MySQL upgrades and pricing changes for extremely large processes

We will be making two changes to our MySQL service offering, one of which will be related to the pricing of large processes, and one related to upgrading the version (and distribution) of MySQL we use.

I wanted to put the technology change first, because it’s way more interesting and affects a lot more people, but I know pricing changes always attract the most attention, so I will start there instead.

Traditionally, we have avoided charging for space used by MySQL processes. Most processes are very small, and there simply wasn’t enough usage or problems to merit hassling people for a few extra pennies. Unfortunately, that’s no longer true. We need to take steps to either rein in a few cases of excessive usage or recover enough money to cover the costs of the resources we must allocate to them. Here are some of the numbers:

  • The median size of a MySQL process is about 5.2 megabytes.
  • Over 90% of all MySQL processes are less than 40 megabytes in size.
  • For the first time in our history, the top 5 MySQL processes are all over 10 GiB in size.
  • The largest 10 (not 10%, just 10) of MySQL processes use almost 34% of the total space.
  • The largest 1% of MySQL processes use almost 65% of the total space.

Something is wrong if two people are paying the same for MySQL but one is using (literally) thousands of times more than the other. And obviously we need to fix that. But we need to do that in a way that has absolutely no impact on the people (i.e. almost everybody) whose usage is both reasonable and within our expectations.

In order to ensure that we don’t negatively impact people unnecessarily, we have taken the 90th percentile size (40 megabytes) as a cut-off point. If your usage is less than that, nothing about your MySQL pricing will change based on space used. If your usage is more than that, then on September 1st, 2012, we will begin charging an additional fee of $0.002/MiB-month for MySQL storage over 40MiB per process. This will be calculated and billed exactly the same as site storage currently is, except that it is five times cheaper, and the first 40MiB of space used by each MySQL process will be exempt.

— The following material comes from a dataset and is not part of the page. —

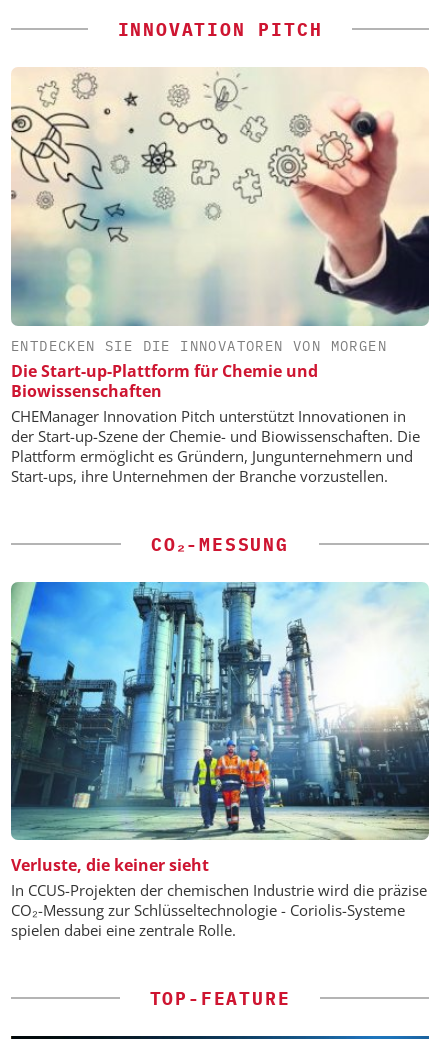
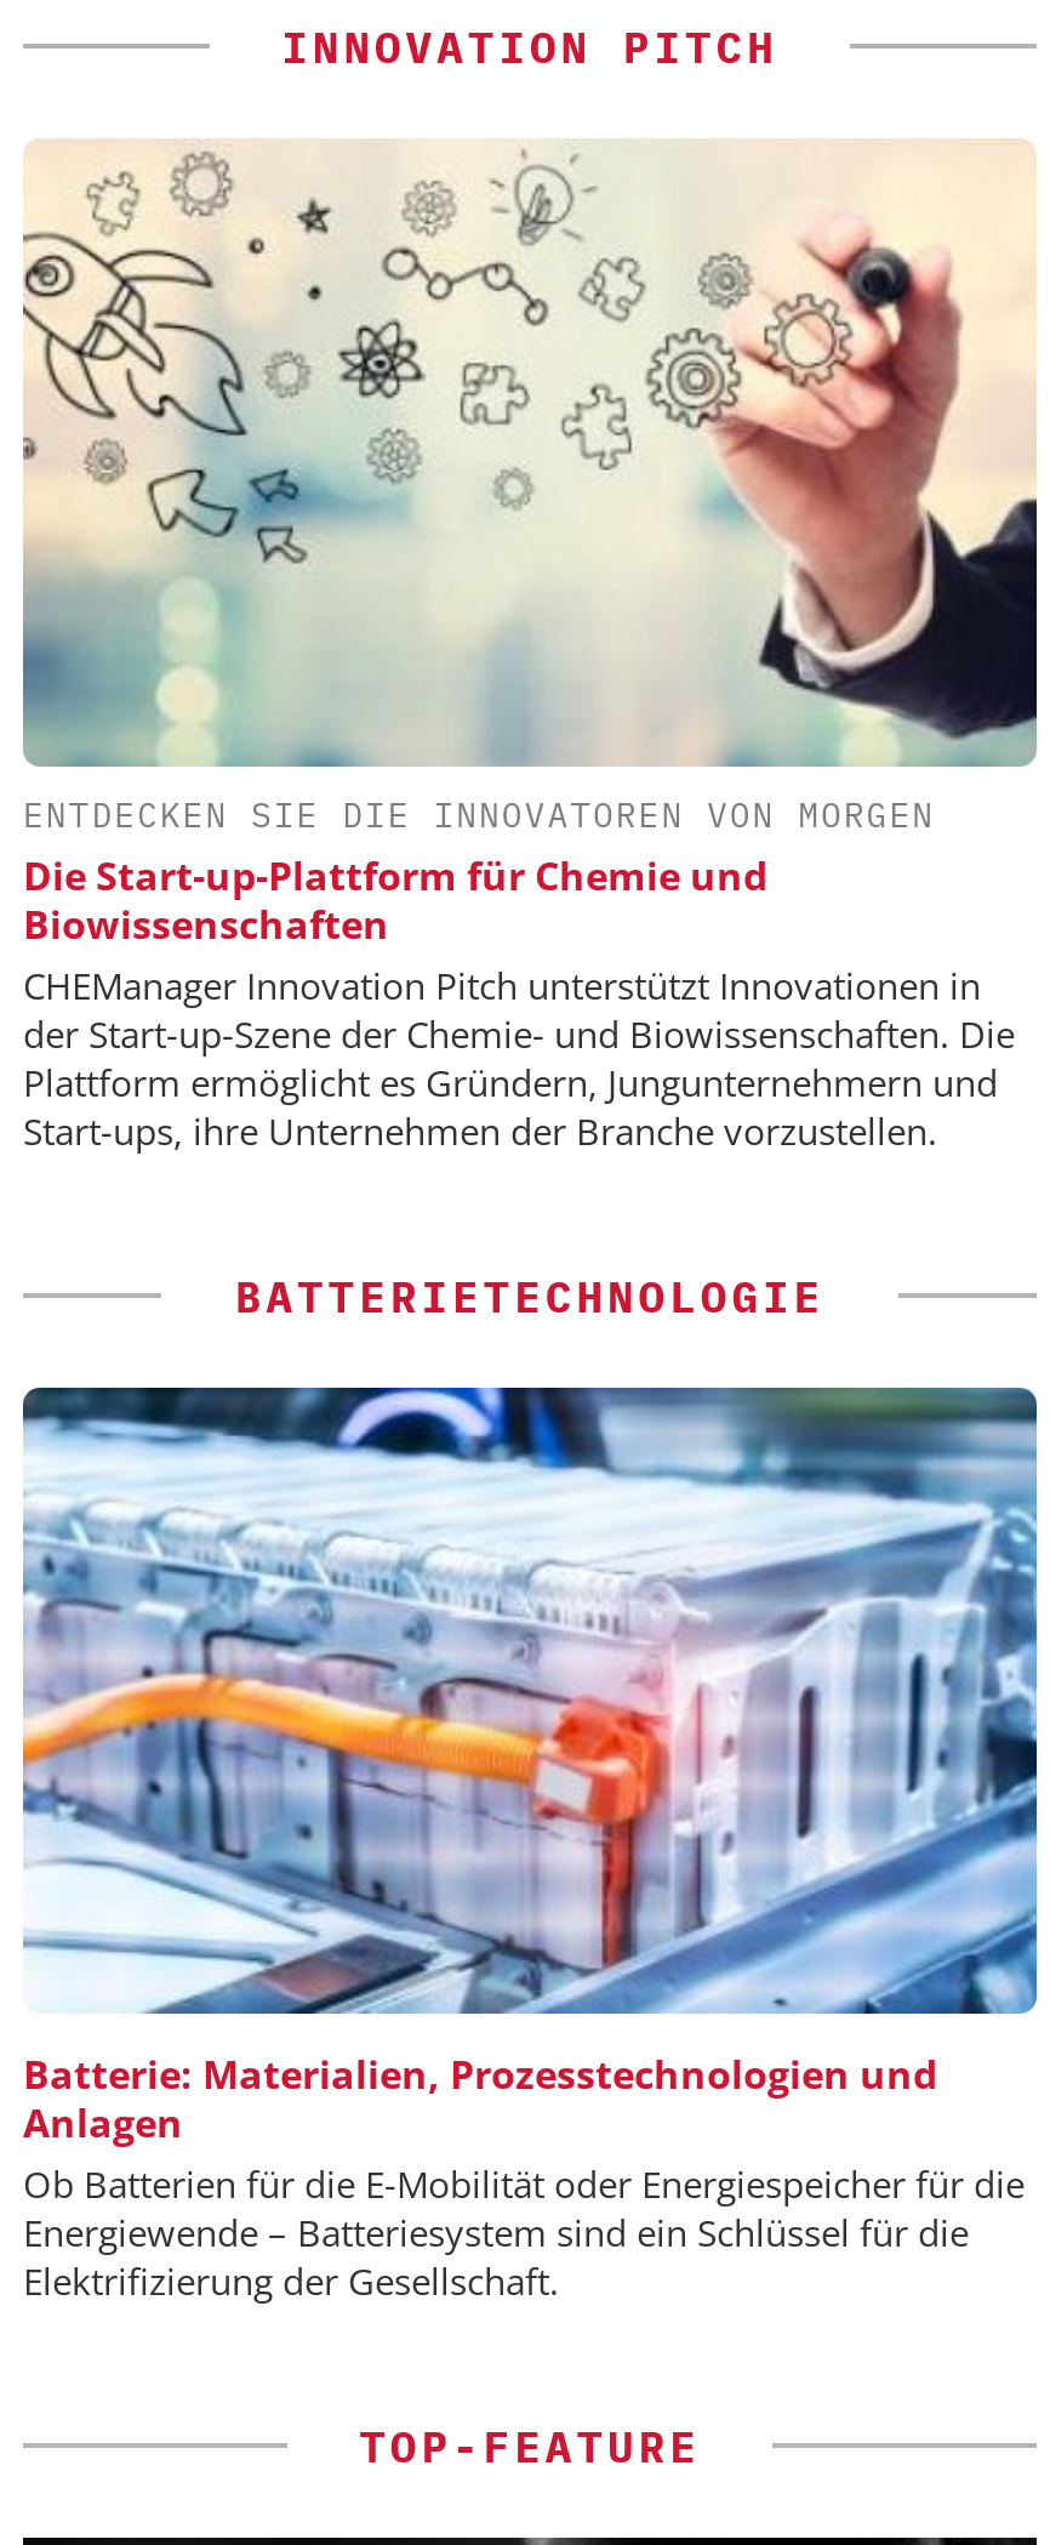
[151,533,289,556] CO₂-MESSUNG -> [235,1268,825,1324] BATTERIETECHNOLOGIE
[10,581,430,940] [image] | Verluste, die keiner sieht | In CCUS-Projekten der chemischen Industrie wird die präzise | CO₂-Messung zur Schlüsseltechnologie - Coriolis-Systeme | spielen dabei eine zentrale Rolle. -> [21,1385,1039,2305] [image] | Batterie: Materialien, Prozesstechnologien und | Anlagen | Ob Batterien für die E-Mobilität oder Energiespeicher für die | Energiewende – Batteriesystem sind ein Schlüssel für die | Elektrifizierung der Gesellschaft.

In addition, there is also a second pricing problem we need to solve, which is heavy database I/O loads. This problem frequently goes hand-in-hand with large processes, because with small ones a little inefficiency is typically too small to notice. We have noticed that occasionally some databases run into problems due to poorly-optimized queries (i.e. missing or inefficient indexes). For example, we have seen a couple of places where a site depends on a MySQL query of a large table with no indexing that results in large temporary tables being written to disk. This takes ages — a good rule of thumb is that if your query is writing temporary tables to disk, you’re doing it wrong — and so requests from that site start to pile up, and you wind up with the MySQL process trying to write the same huge temporary tables to disk 8 or 10 times at once. This is so intensive that in our shared hosting environment, other people’s processes start to suffer because disks only spin so fast and they’re starving to death waiting for their turn. Of course we act promptly when these conditions occur, and since they are almost always the result of poor optimization, they are typically easily for the member to resolve once we bring it to their attention. But occasionally we get a response like “why should I?” and unfortunately we need an answer to that question. Therefore, effective September 1st, if we determine that a process is using a disproportionate amount of I/O and the responsible member is unwilling or unable to resolve the issue, the fee for MySQL storage will apply to the whole process (no 40MiB exemption), and will be set to a higher rate as determined by us as necessary to cover the cost of resources being used. This will give us some flexibility to support larger MySQL requirements than we currently can with the current one-size-fits-all model. We will, of course, retain the option to refuse service to use cases that we find truly abusive or unsupportable on our infrastructure. Please keep in mind that this change will affect the pricing of about five MySQL processes. (Again, not 5%, just 5.) So if you’re worried that this will affect you, it almost certainly won’t, and we will contact you individually (if we haven’t already) before it does.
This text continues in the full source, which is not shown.